Amigos que me sabem interessado no assunto, informaram-me que um jornal muito comprado, pouco lido e nada respeitado, que sai aos sábados dentro de um saco de plástico, e que faz agora parte de um clube de órgãos de comunicação orgulhosamente associados a O Interior, noticiava na sua primeira página da última edição (embora haja teses que não garantam não ter sido na última página da primeira edição) que 40% dos homens portugueses pagam para ter sexo. O número pode ser surpreendente para muitos e muita gente (umas duas pessoas, três rolas e uma lagartixa sem rabo) me tem pedido para eu interpretar o significado desta revelação. Mas os leitores deverão compreender que eu não posso interpretar um número destes de forma tão desligada da metodologia utilizada.

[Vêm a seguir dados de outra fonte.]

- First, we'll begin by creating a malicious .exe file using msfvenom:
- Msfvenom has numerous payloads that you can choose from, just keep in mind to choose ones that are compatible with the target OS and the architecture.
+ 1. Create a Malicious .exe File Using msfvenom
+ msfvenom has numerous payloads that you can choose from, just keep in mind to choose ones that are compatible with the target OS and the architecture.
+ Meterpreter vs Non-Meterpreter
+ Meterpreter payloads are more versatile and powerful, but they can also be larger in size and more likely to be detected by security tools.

Primeiro, não nos é fornecida a indicação precisa do que se considera pagar para ter sexo. Por exemplo, não ficamos totalmente esclarecidos sobre se a mensalidade do canal Sexy Hot ou o creme hidratante para as mãos são considerados como respostas afirmativas. Depois, ficamos sem saber se o inquiridor se referia apenas a pagamentos em dinheiro ou a qualquer tipo de troca comercial ou mesmo a questões sentimentais como a transacção conhecida por “eu dou-te sexo e tu abraças-me até de manhã e dizes-me que gostas de mim”.

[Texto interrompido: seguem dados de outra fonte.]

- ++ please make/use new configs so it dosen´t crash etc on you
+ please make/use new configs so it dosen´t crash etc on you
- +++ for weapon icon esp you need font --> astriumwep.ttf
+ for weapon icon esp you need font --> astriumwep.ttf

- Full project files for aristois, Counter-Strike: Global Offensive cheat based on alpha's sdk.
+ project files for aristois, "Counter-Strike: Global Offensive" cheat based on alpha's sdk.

Não é aceitável que jornais deste peso (cerca de 3,5 kg) se debrucem sobre estas questões sem que esclareçam completa e cabalmente os seus seis ou sete leitores de todos os pormenores do inquérito – incluindo as moradas de todos os tipos que responderam que sim, para numa segunda fase do estudo se confrontar a opinião das mulheres sobre o hábito dos maridos e numa terceira passar lá por casa para promover processos de reintegração sexual.
No entanto, talvez seja possível adiantar uma provável explicação do fenómeno se ter alargado a praticamente metade da população. Com o aumento dos níveis de literacia, as mulheres passaram a ler mais revistas e a confrontar os maridos com os artigos ali publicados e onde são relatados os feitos heróico-mitológicos de imaginários atletas dos 100 orgasmos planos. Ninguém resiste a tal comparação.

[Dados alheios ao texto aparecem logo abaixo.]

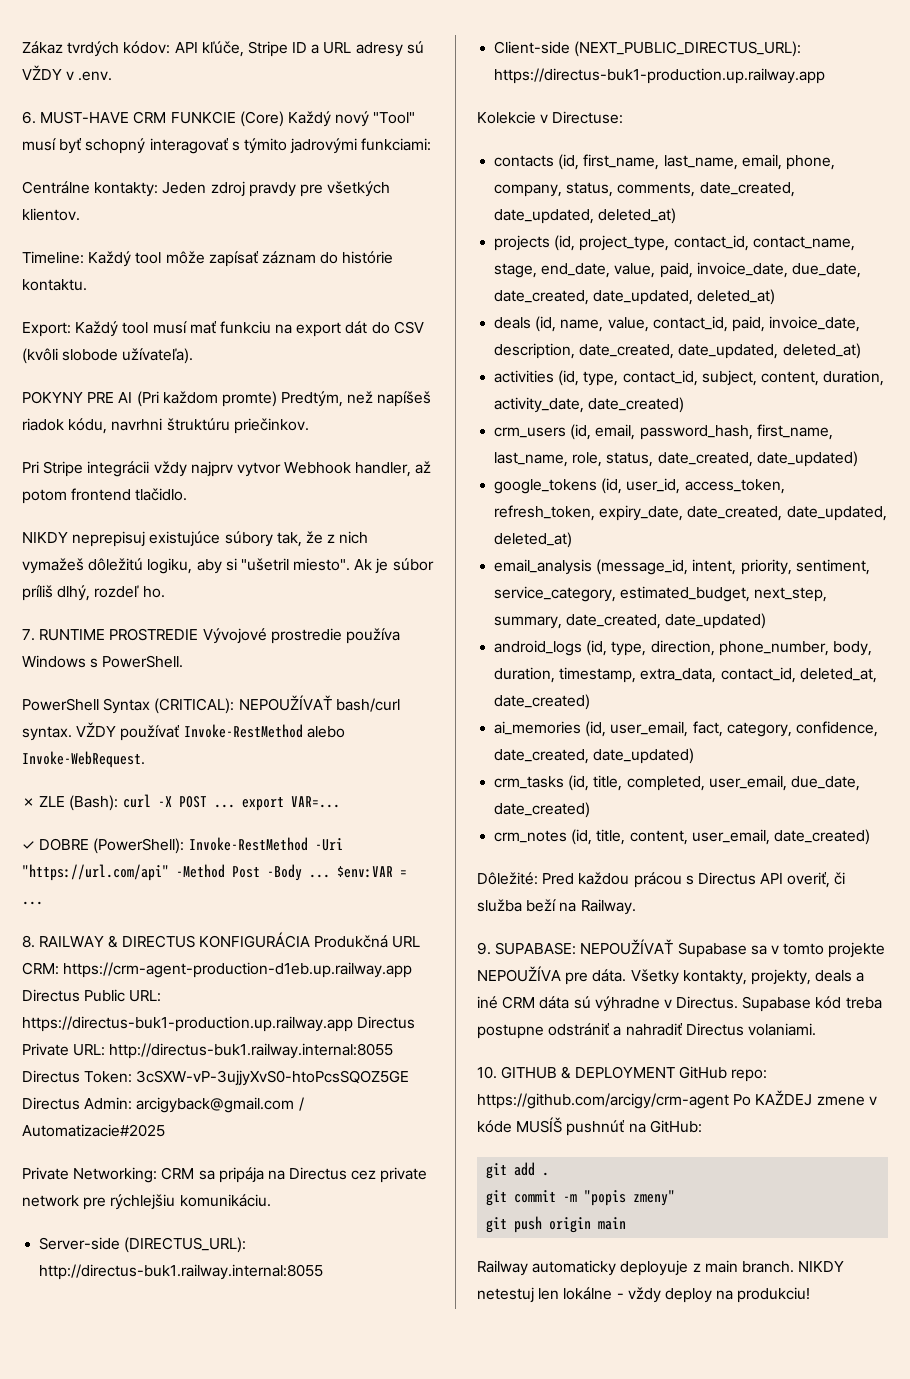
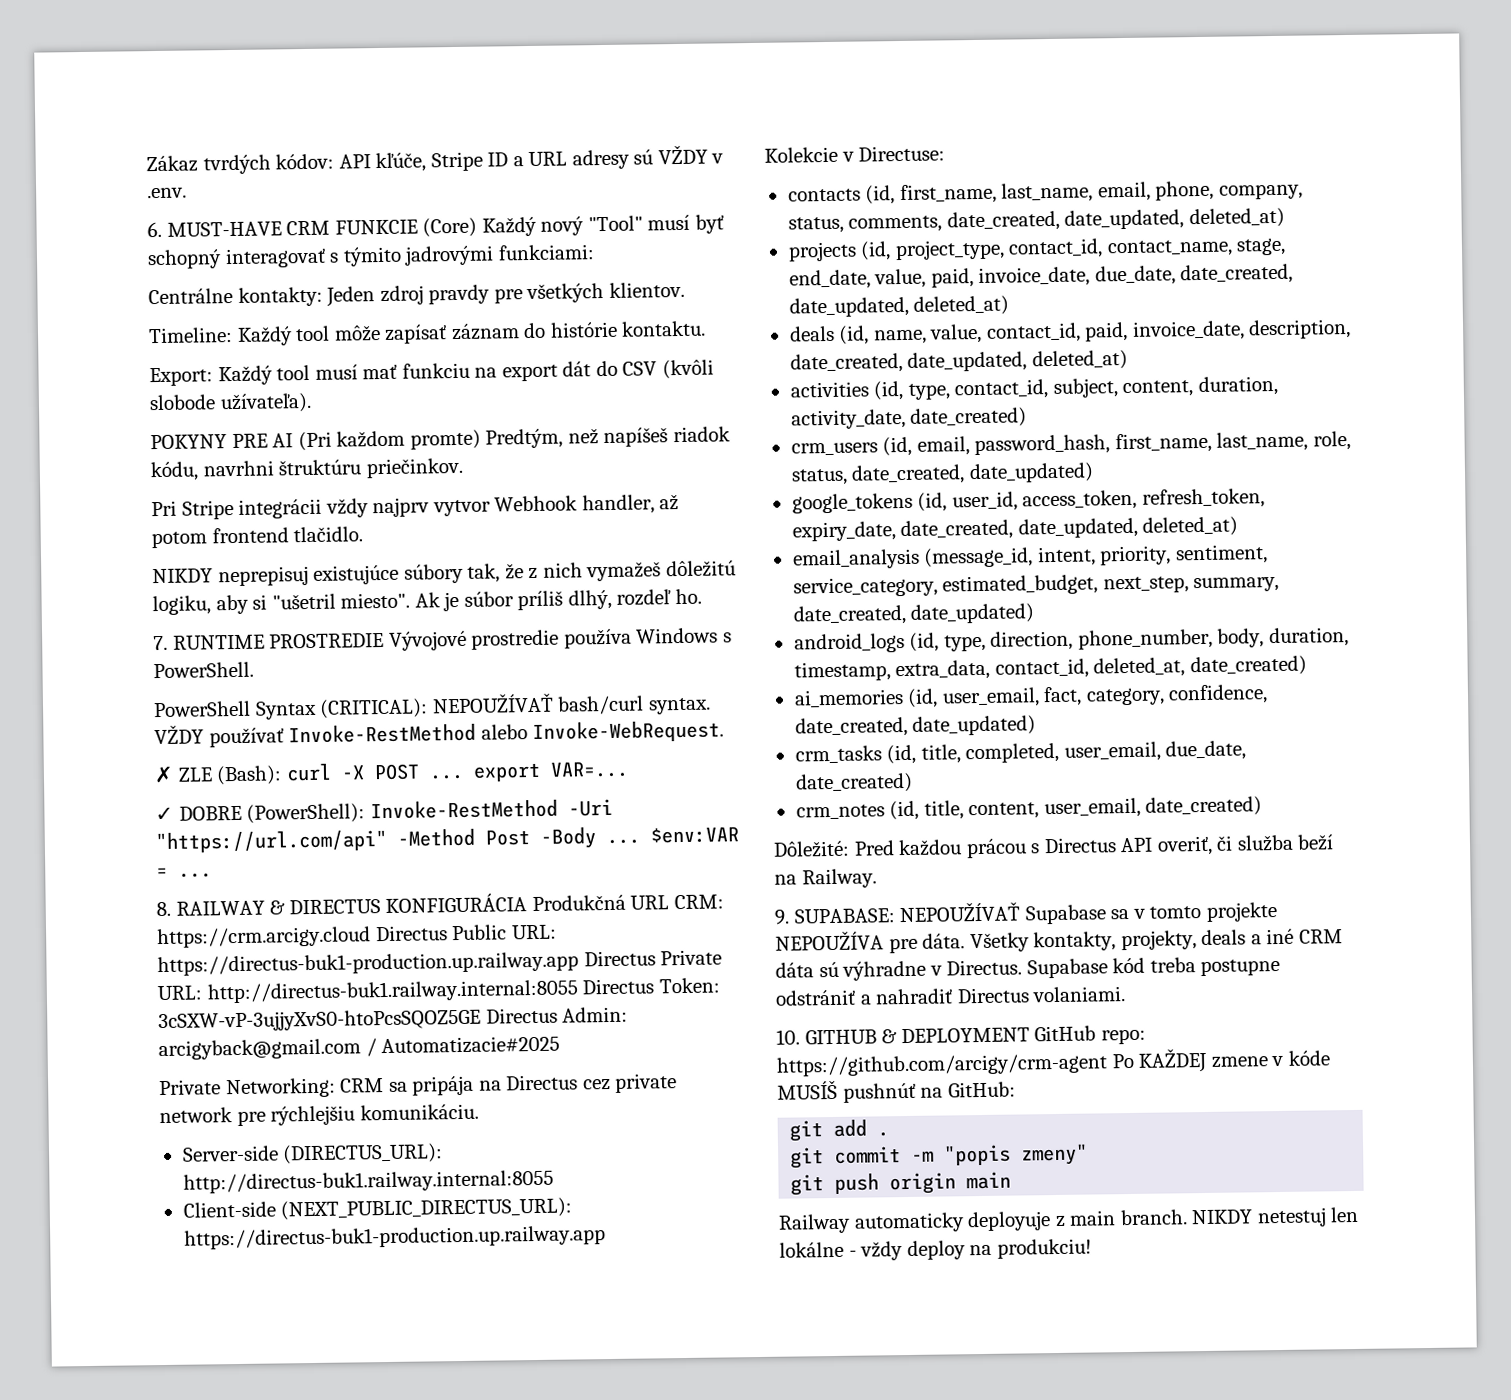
- 8. RAILWAY & DIRECTUS KONFIGURÁCIA Produkčná URL CRM: https://crm-agent-production-d1eb.up.railway.app Directus Public URL: https://directus-buk1-production.up.railway.app Directus Private URL: http://directus-buk1.railway.internal:8055 Directus Token: 3cSXW-vP-3ujjyXvS0-htoPcsSQOZ5GE Directus Admin: arcigyback@gmail.com / Automatizacie#2025
+ 8. RAILWAY & DIRECTUS KONFIGURÁCIA Produkčná URL CRM: https://crm.arcigy.cloud Directus Public URL: https://directus-buk1-production.up.railway.app Directus Private URL: http://directus-buk1.railway.internal:8055 Directus Token: 3cSXW-vP-3ujjyXvS0-htoPcsSQOZ5GE Directus Admin: arcigyback@gmail.com / Automatizacie#2025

Por fim, há uma relação estatística que o estudo não estabelece. Se 40% dos homens pagam para ter sexo, qual a percentagem de mulheres que recebe para o fazer? É pergunta que fica por responder. Porque seria importante sabermos se andam dois milhões de tugas2 a encher os bolsos de meia dúzia de mulheres de má fama e vida boa ou se vivemos num país que Bocage compreendeu numa exacta proporção quando escreveu “puta foi muita gente boa”.
Este tipo de ligeirezas mais não faz que corroer o prestígio da ciência portuguesa e do Zezé Camarinha. E se a primeira já morreu há uns anos, o outro ainda outro dia estava na SIC a contar outra vez como papou mil mulheres. E sem pagar.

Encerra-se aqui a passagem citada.